* _ACTIVITY_: Exclude images, then output the remaining data verbatim.

Records from a collection

※

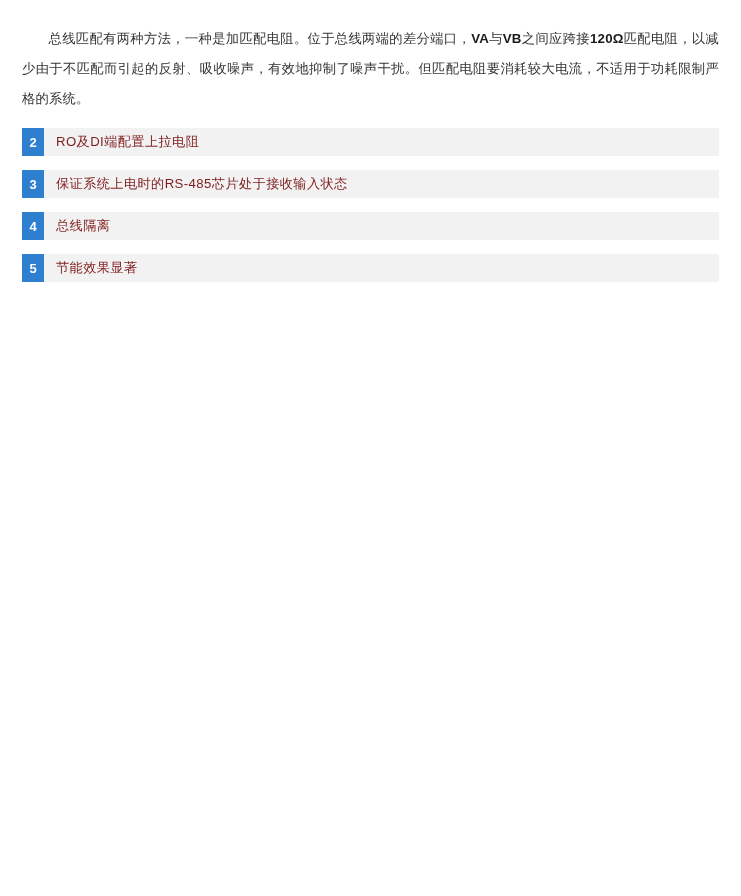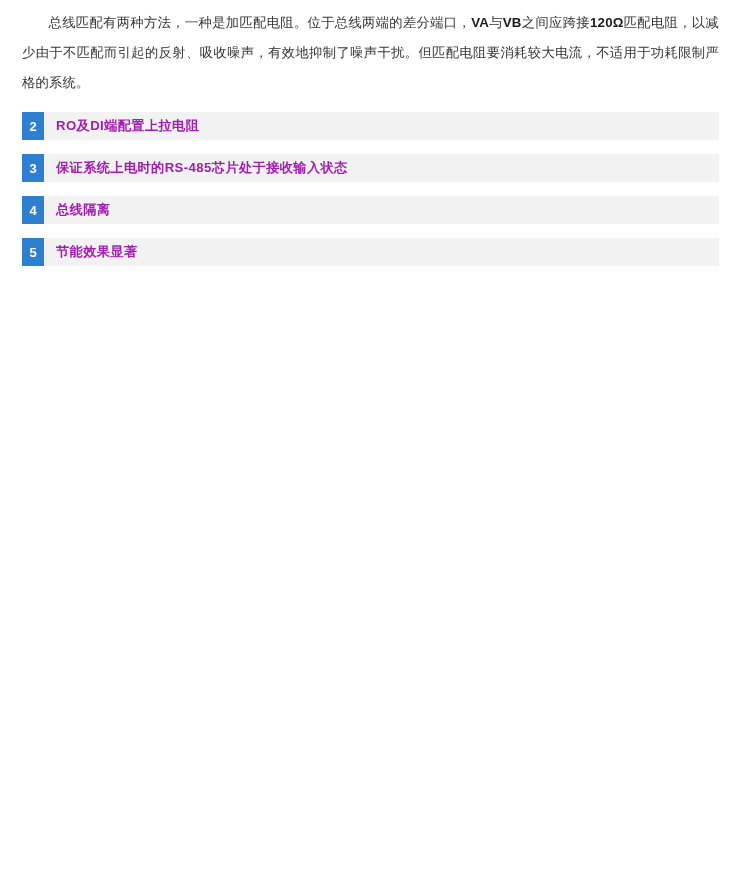--- a/index.html
+++ b/index.html
@@ -10,21 +10,21 @@
     width: 741px;
     min-height: 896px;
     background: #ffffff;
     font-family: "Liberation Sans", "DejaVu Sans", sans-serif;
     color: #2b2b2b;
     -webkit-font-smoothing: antialiased;
   }
   .page {
     width: 741px;
     box-sizing: border-box;
-    padding: 4px 22px 10px 22px;
+    padding: 20px 22px 10px 22px;
   }
   p.para {
     margin: 0 0 10px 0;
     font-size: 13.3px;
     line-height: 30px;
     text-align: justify;
     text-justify: inter-ideograph;
     text-indent: 2em;
     color: #333333;
     letter-spacing: 0.2px;
@@ -54,22 +54,22 @@
     align-items: center;
     justify-content: center;
     letter-spacing: 0;
   }
   .section-title {
     flex: 1;
     display: flex;
     align-items: center;
     padding-left: 12px;
     font-size: 13.2px;
-    font-weight: bold;
-    color: #a21caf;
+    font-weight: normal;
+    color: #7f1d1d;
     letter-spacing: 0.4px;
   }
   .block {
     margin-top: 12px;
   }
   .spacer-top {
     height: 4px;
   }
 </style>
 </head>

※

* _EXERCISE ANSWER_:
--- a/index.html
+++ b/index.html
@@ -10,21 +10,21 @@
     width: 741px;
     min-height: 896px;
     background: #ffffff;
     font-family: "Liberation Sans", "DejaVu Sans", sans-serif;
     color: #2b2b2b;
     -webkit-font-smoothing: antialiased;
   }
   .page {
     width: 741px;
     box-sizing: border-box;
-    padding: 4px 22px 10px 22px;
+    padding: 20px 22px 10px 22px;
   }
   p.para {
     margin: 0 0 10px 0;
     font-size: 13.3px;
     line-height: 30px;
     text-align: justify;
     text-justify: inter-ideograph;
     text-indent: 2em;
     color: #333333;
     letter-spacing: 0.2px;
@@ -54,22 +54,22 @@
     align-items: center;
     justify-content: center;
     letter-spacing: 0;
   }
   .section-title {
     flex: 1;
     display: flex;
     align-items: center;
     padding-left: 12px;
     font-size: 13.2px;
-    font-weight: bold;
-    color: #a21caf;
+    font-weight: normal;
+    color: #7f1d1d;
     letter-spacing: 0.4px;
   }
   .block {
     margin-top: 12px;
   }
   .spacer-top {
     height: 4px;
   }
 </style>
 </head>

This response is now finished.